Ehud Olmert convicted of taking bribes five years after being forced out as premier

Two cabinet members forced Ehud Olmert to step down as prime minister and leader of the Kadima party in 2009 under a cloud. He has since fought the general prosecution tooth and nail for indicting him on bribe charges in his former capacities as Jerusalem mayor and minister of commerce and industry. He was backed by a powerful and vocal following and friends in the media, who accused the prosecutors of obsessively hounding him.

Olmert go off lightly in his first trial last year for receiving cash in envelopes from a businessman and double-booking his foreign travel fares. The Jerusalem district court acquitted him of three out of four charges. This encouraged him to try and launch a political comeback by public appearances and interviews at home and abroad, meanwhile setting up business concerns with his cronies.
That hope was finally knocked on the head Monday, March 31, by Tel Aviv District Court Judge David Rosen. He convicted the former prime minister on the most severe bribe charges ever leveled against an Israeli public figure, making him liable for a stiff prison sentence.

In the 1990s, Mayor Olmert, his deputy and other town hall officials issued the developers of the Jerusalem Holy Land project building permits after receiving bribes to bypass legal and zoning restrictions.

The judge accused Olmert of personal corruption and the corruption of an entire level of government by a criminal conspiracy to share out illicit money. He called him a liar and painted the picture of crook who consistently exploited high office to enrich himself and his family by selling his services for ill-gotten moneys.

Convicted along with Olmert were nine other defendants including Olmert’s successor as Jerusalem mayor, Uri Lupoliansky, former Bank Hapoalim chaiman Dan Dankner, the former prime minister’s long-term senior aide Shula Zaken, who was described as responsible for “opening the doors” to his office, as well other town officials, developers and go-betweens.

Lupoliansky used the money for his charity Yad Sarah. Three others defendants were acquitted.

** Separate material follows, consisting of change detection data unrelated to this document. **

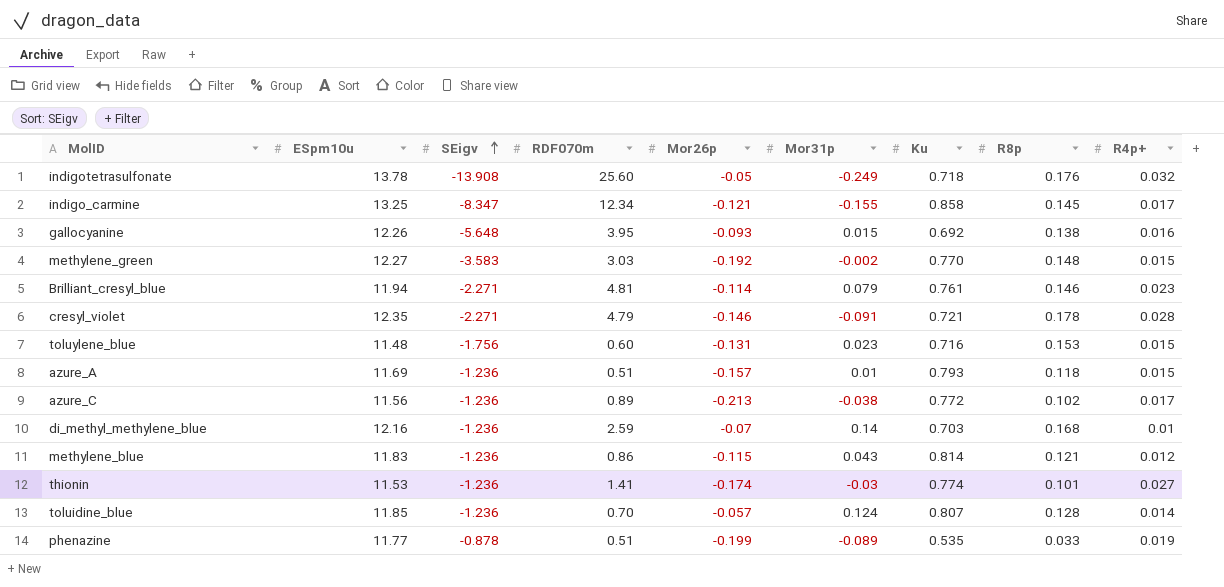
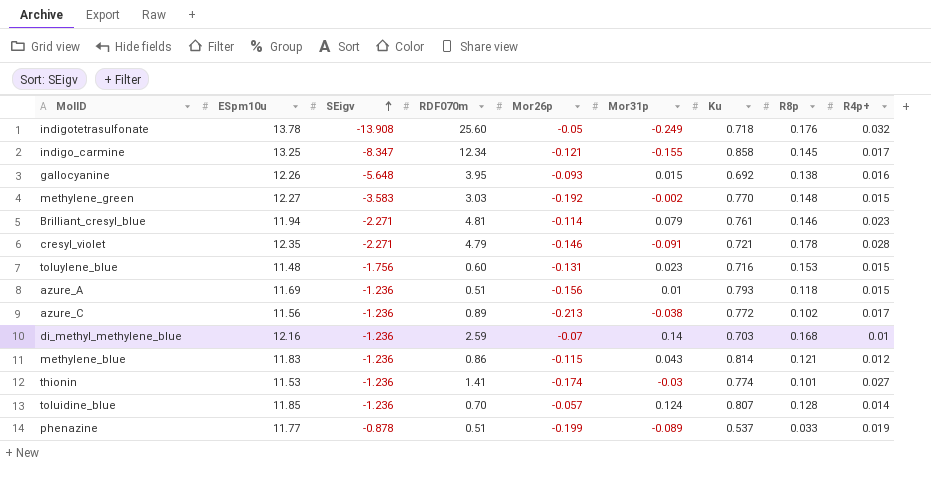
azure_A | Mor26p: -0.157 -> -0.156
phenazine | Ku: 0.535 -> 0.537

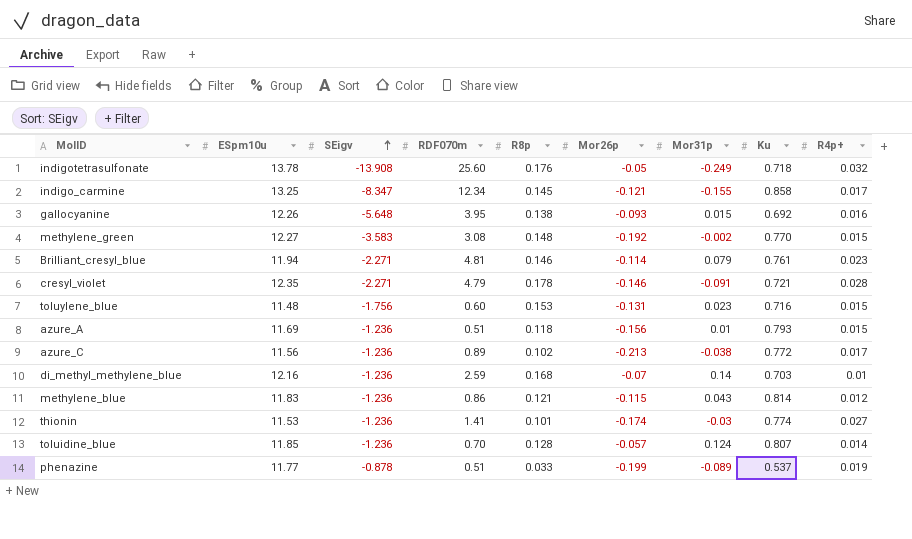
column R8p | position: 8 -> 5
methylene_green | RDF070m: 3.03 -> 3.08

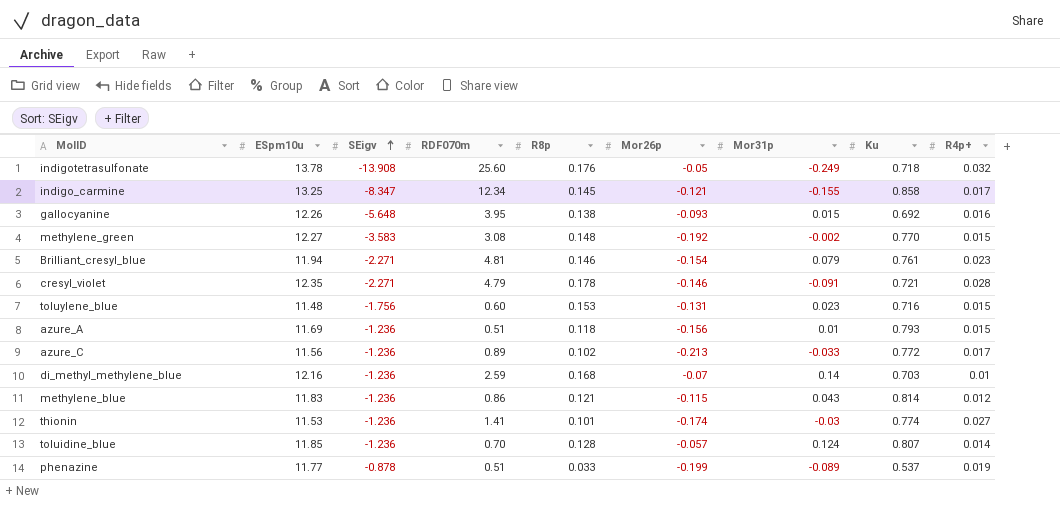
Brilliant_cresyl_blue | Mor26p: -0.114 -> -0.154
azure_C | Mor31p: -0.038 -> -0.033

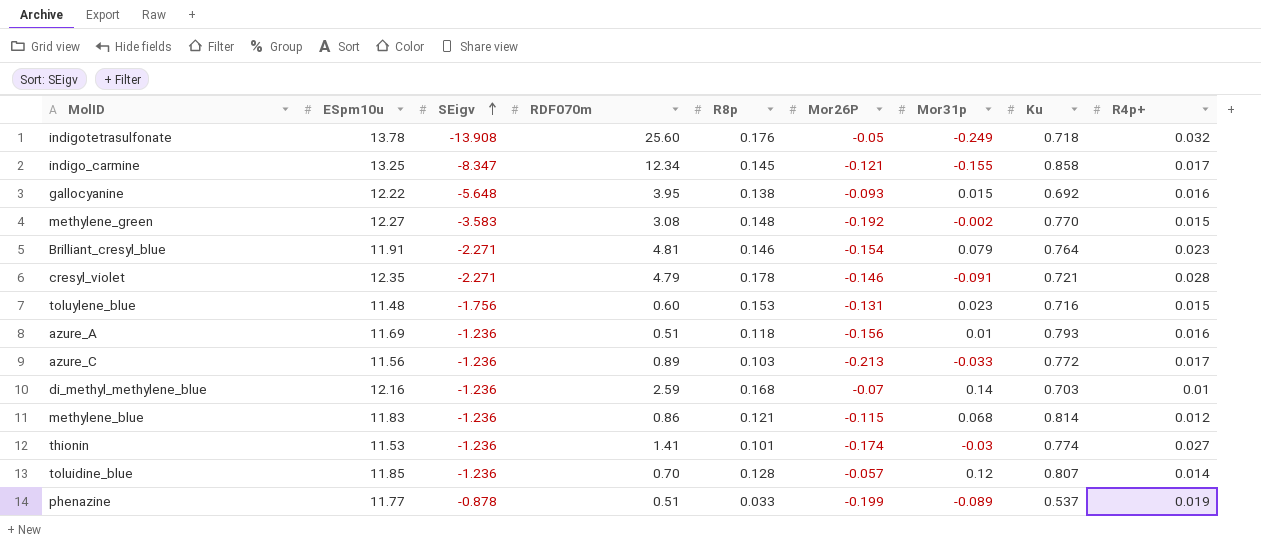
column name: Mor26p -> Mor26P
gallocyanine | ESpm10u: 12.26 -> 12.22
Brilliant_cresyl_blue | ESpm10u: 11.94 -> 11.91
Brilliant_cresyl_blue | Ku: 0.761 -> 0.764
azure_A | R4p+: 0.015 -> 0.016
azure_C | R8p: 0.102 -> 0.103
methylene_blue | Mor31p: 0.043 -> 0.068
toluidine_blue | Mor31p: 0.124 -> 0.12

Judge Rosen praised the state prosecution for its perseverance against formidable pressures. He said the state did the right thing in striking a plea bargain with the late Shmuel Duchner when he represented the Holy Land group, as a means to expose the conspiracy and bring the conspirators to justice.
The judge dismissed Olmert’s claim that Duchner had advanced him the sum of half a million shekels out of friendship. “Duchner brought Olmert’s services. This was a business arrangement,” said Rosen.

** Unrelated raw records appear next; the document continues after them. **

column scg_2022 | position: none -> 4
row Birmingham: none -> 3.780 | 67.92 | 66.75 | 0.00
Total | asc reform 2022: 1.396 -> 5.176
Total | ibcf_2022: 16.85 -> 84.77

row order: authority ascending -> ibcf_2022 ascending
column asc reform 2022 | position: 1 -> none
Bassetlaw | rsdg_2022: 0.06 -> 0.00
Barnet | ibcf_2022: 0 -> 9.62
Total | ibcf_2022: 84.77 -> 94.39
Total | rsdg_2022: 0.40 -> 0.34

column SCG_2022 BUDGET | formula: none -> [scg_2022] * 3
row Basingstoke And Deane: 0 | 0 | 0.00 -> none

Shula Zaken, after years of silence in support of her former boss, recently turned state’s evidence and produced new incriminating materials against him. She and Olmert face further questioning.

Judge Rosen preferred to leave the new development to a future hearing and go ahead with the convictions as scheduled for March 31 without delay. Another date will be set for sentencing. Olmert and Co. are expected to file appeals to the high court.

Many ordinary Israelis will be asking how a politician of Ehud Olmert’s ilk was allowed to reach such high station with responsibility for distributing the national wealth as minister of trade and commerce and the authority to decide if and when the country went to war as prime minister. Who knows what his real calculations were on July 21, 2006, when as premier he declared war on Hizballah in Lebanon – launching one of Israel’s worst battlefield’s disasters?